The observations may be intriguing, but they’re awfully heavy-handed. Blessing makes the nifty biographical details sound as if they were lifted from a sixth-grader’s oral report (“I was the first player to swing three bats in the on-deck circle”). Having three Cobbs on stage at once might have seemed like a clever idea, but it feels phony; after a while we feel like we’re watching John Adams and Thomas Jefferson debating in Disney World’s Hall of Presidents. In a sequence where the three Cobbs point guns at each other, there’s no dramatic tension–he’s already dead.

Blessing appears to have done his homework on Cobb, but he’s less successful when it comes to the character of Oscar Charleston. Despite Blessing’s contention that Charleston matched Cobb in temperament, he’s reduced to striking dignified poses and delivering trite lines like “You don’t know what anger is” and “You’re no different–you’re the same as me.”

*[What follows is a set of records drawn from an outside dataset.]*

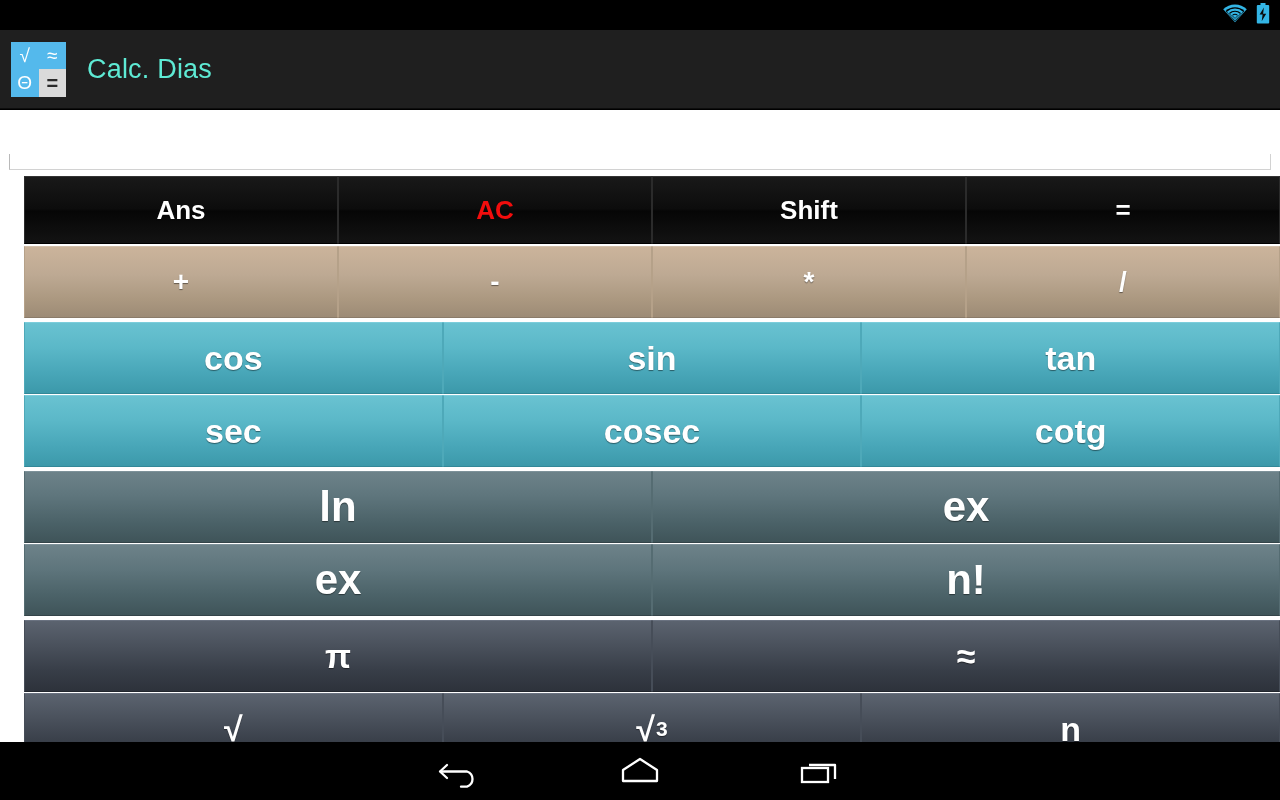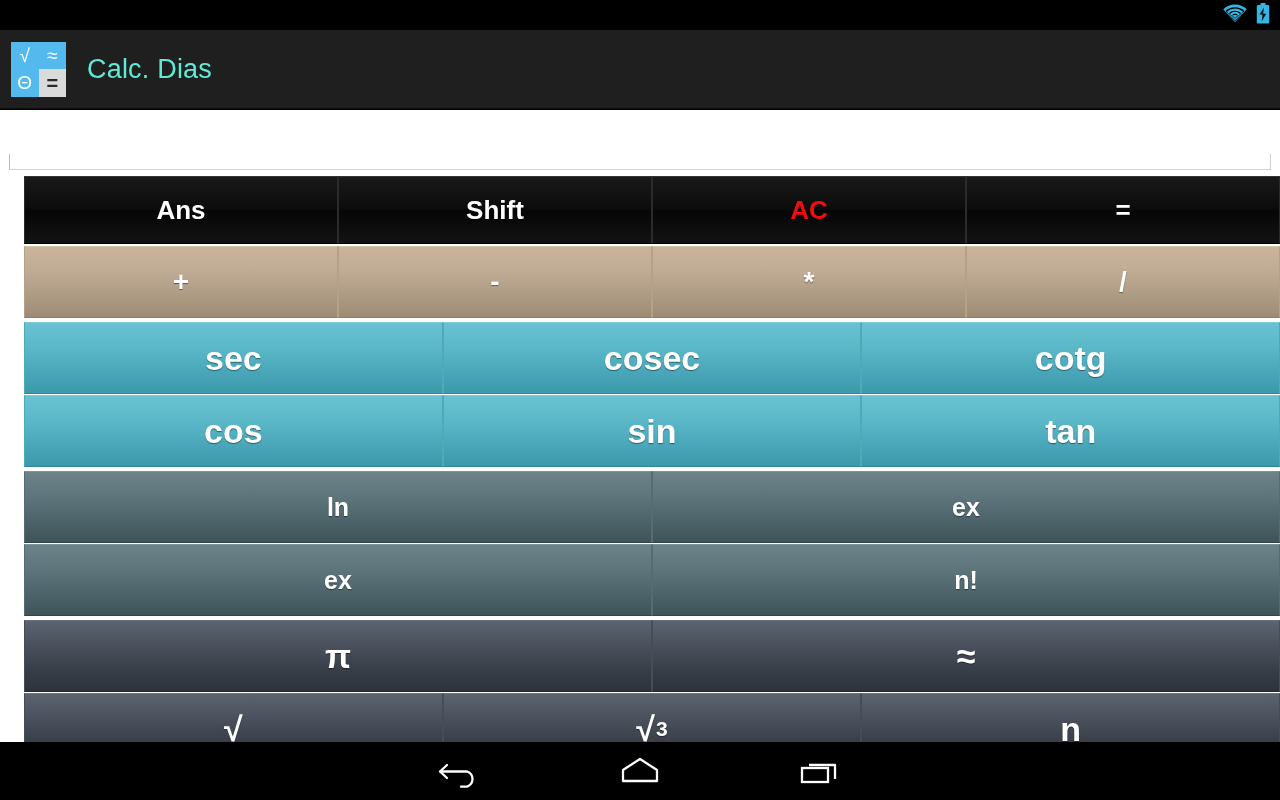"Shift" div.kbtn { order: before "AC" -> after "AC" }
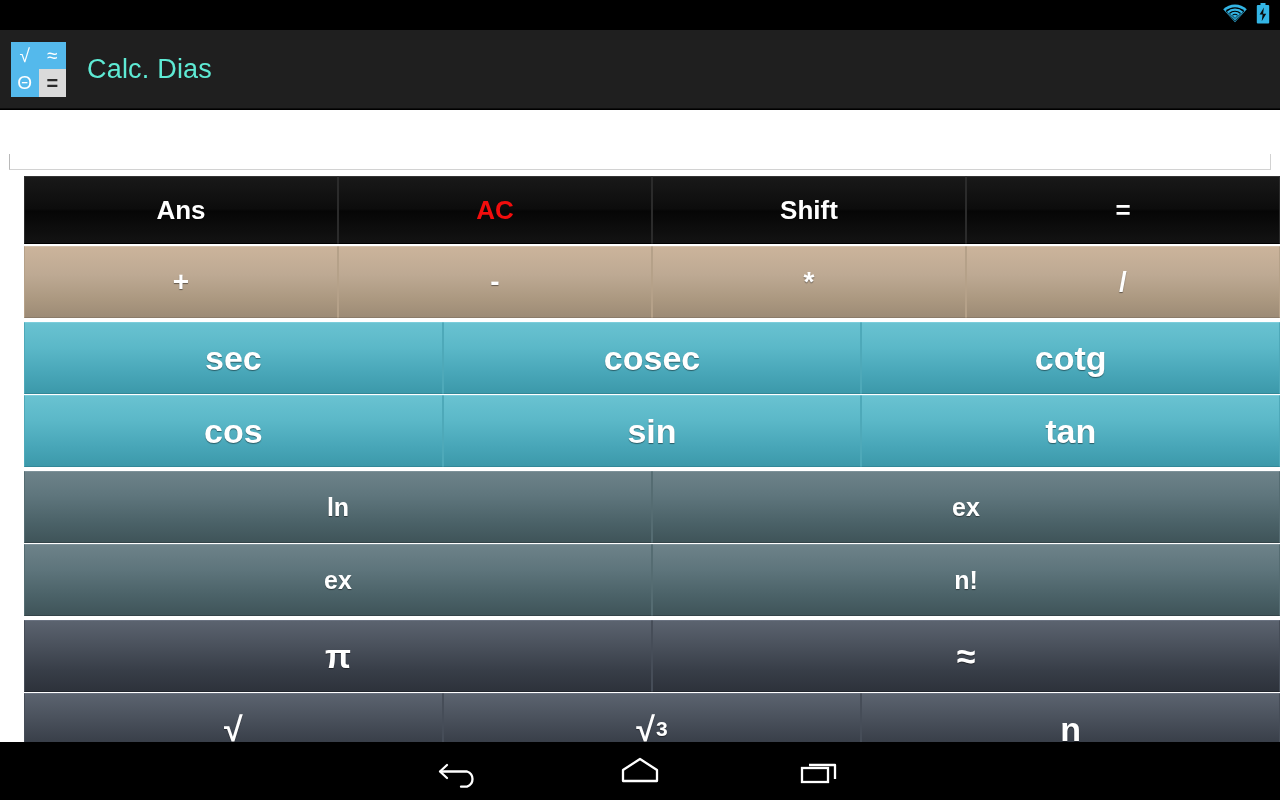"sec" div.krow { order: before "cos" -> after "cos" }
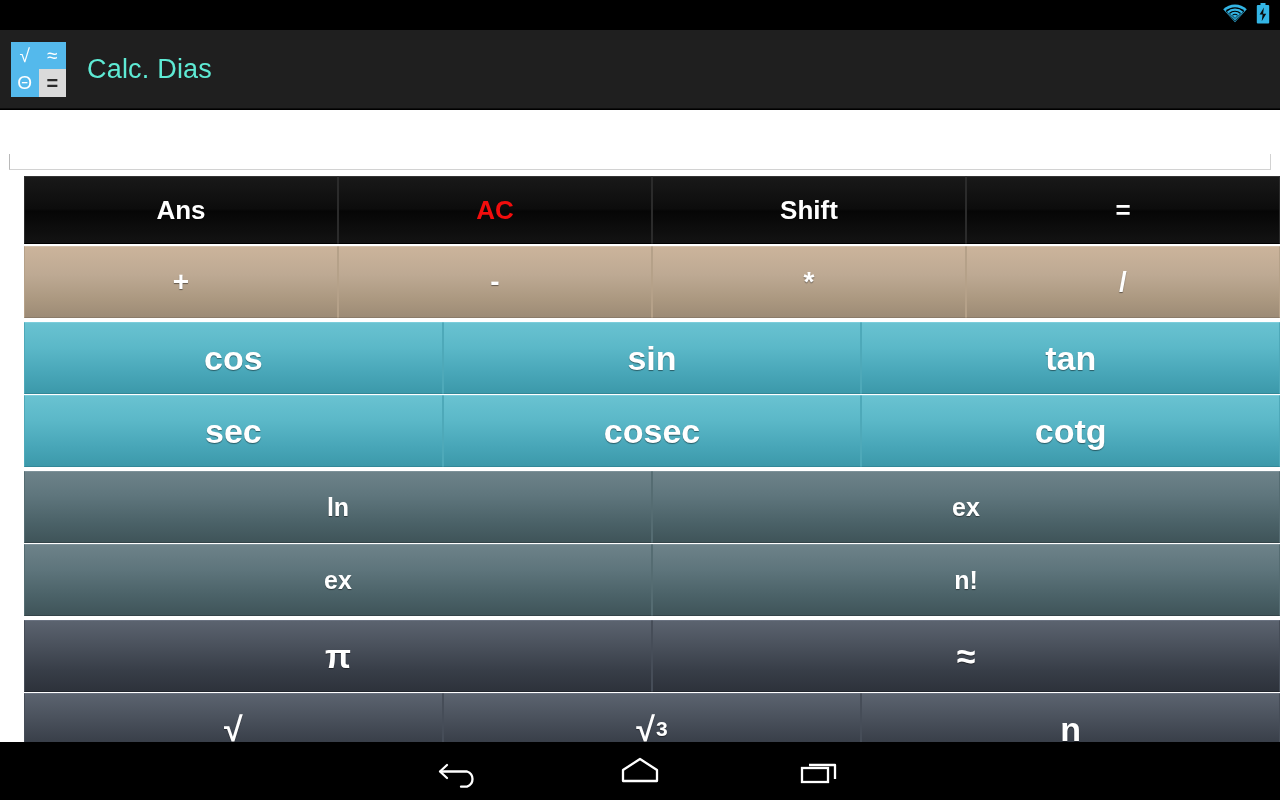"ln" .g-slate .kbtn { font-size: 25px -> 42px }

So it’s a credit to the highly talented Charles Glenn that he comes off better than any of the other actors in the sketchily written role of Charleston. The others–Davidson Cole, Bill McGough, and Chuck Spencer as the young, middle-aged, and elderly Cobbs respectively–acquit themselves well but cannot rise above the preachy script. Martha Lukens has reproduced Cobb’s and Charleston’s uniforms with painstaking accuracy, and Michael Menendian’s direction is clean and professional, but there is little that can be done to salvage this dull 80-minute play.